The G. Foundation and its Helsinki friends want the franchise here. And they have the South Harbour very much in their sights (photo below). So what are the motives, impacts and willingness to take risks (on their own behalf? on ours?) of this international institution? The report (executive summary at least) reads so much like the standard bull***t bingo that’s filled planning and urban governance bumph for 30 years, it’s hard to know.

The report’s producers apparently “worked diligently … to understand how a G Museum could benefit Finland”. There is no “center of gravity” in Helsinki’s art scene, it continues. The G thinks it can help plug this gap by offering to try to attract more tourists and expand the art market.

Ah yes. This is the world that’s been made in the last 30 years: here judgements on urban and art issues are debated in business/financial terms; the needs of tourists trump everyone else’s; luxury cars sell better than ever even as crisis reigns!

In these circumstances, perhaps it’s not that surprising that so many are so willing to sell Helsinki’s family silver (the South Harbour plus the city’s limited art funding). The Usual mostly plays cheer-leader, but the uber-respectable  Suomen Kuvalehti asked about the risks two days ago, noting that the deadline imposed on the city for deciding (February 15th!!) is far too tight. In the same rag the veteran film maker and politician Jörn Donner noted almost a year ago that the scheme is part of an unwise megalomania among decision makers.

More recently then. What are folks saying? A lot. Many are stunned (by the proposed site, the timetable, the risks, the impact on museum staff and, perhaps, visual artists). Waiting for the news to be digested, our friend Arkkivahti confines herself to very few words indeed – arrrrggggggg being the most operative one.

In a clip on YLE, artist Silja Rantanen picks up some important themes from the report. It is problematic from a moral and political point of view, she notes. It means public Finnish money bolstering US-based business.

She also does not like the way Helsinki is represented to the report’s American audience: the text is imperialist, based on a stereotype of Helsinki from the Cold War era. A G “museum” on this basis, she suggested, would turn Finnish art into an ethnographic curiosity. It might provide a set of walls for pretty random travelling artworks when what Finns deserve (our interpretation here) is stewardship, including further development, of something much more precious and locally meaningful. Rantanen sees cultural imperialism also in the way that the G offers its know-how to the Finnish (underpaid, overqualified and variously motivated) museum staff.

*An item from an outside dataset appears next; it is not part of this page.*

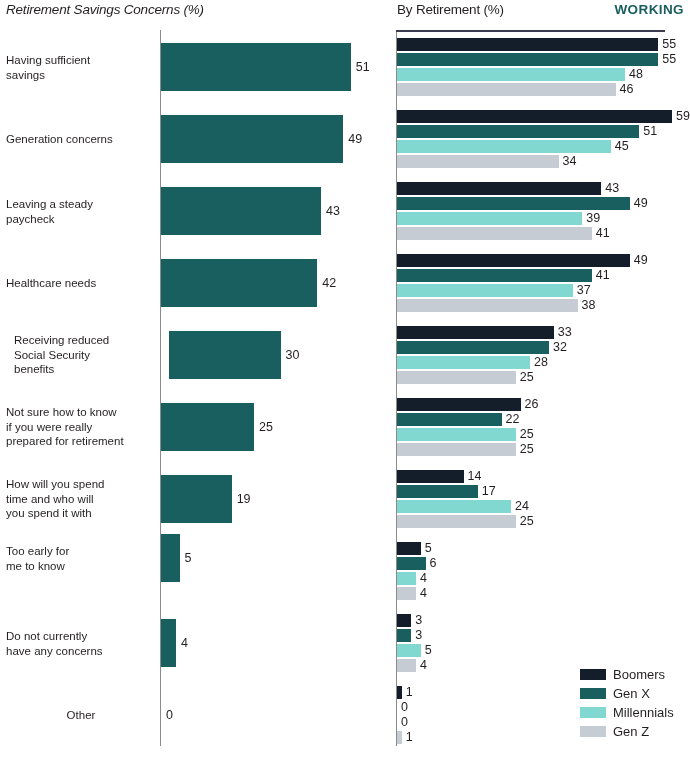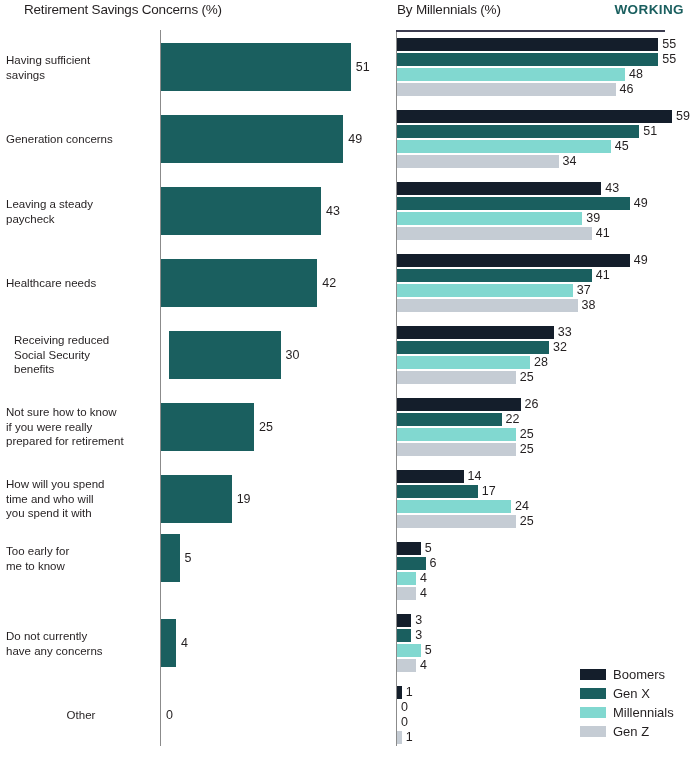"Retirement Savings Concerns (%)" #hdr-left { font-style: none -> italic; left: 24px -> 6px }
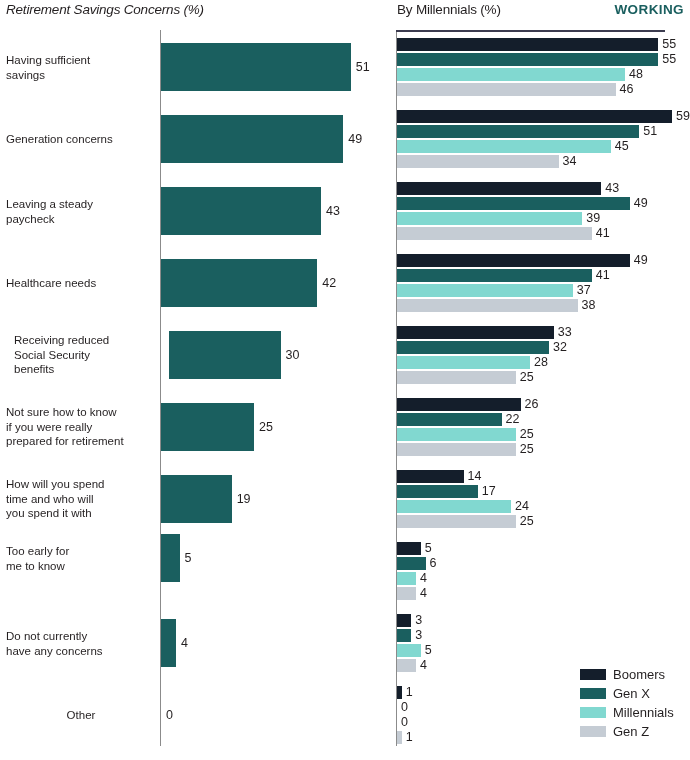"By Millennials (%)" div.hdr-title { text: Millennials -> Retirement }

Indeed, although the G. report includes the deep word “deep[ly]” about twenty times, it doesn’t offer anything “solid”. Instead it promises consultation, expertise, “new ideas” [sic] …

Without the massive injection of more substantive resources, the so-called Bilbao effect that those finger-pointers above are hoping for, is never going to happen (as I noted earlier here).

Elsewhere? Angry anti-elite postings against the plans, as you’d expect, online. Interestingly, some [not "many", Ed.] Finnish artists and gallery people (said elite?) seem quite happy with the G. concept. They talk about art as if it were for the art market.

Has neoliberalism’s love of riches sunk into those folks like a hot knife into butter? That old Fifi/Adbusters image is rather suggestive. (Helsinki slang lesson: fyrkka = money).

p.s. I muse on the possibility that living next door to the Soviet Union has left many otherwise intelligent Finns blind to salient features of left and right politics – including the possibility that the community/communism has a lot going for it, and that Finland’s proverbial equality is fast disappearing into a black hole of cosseting the already rich. Provocative thoughts from the USA here.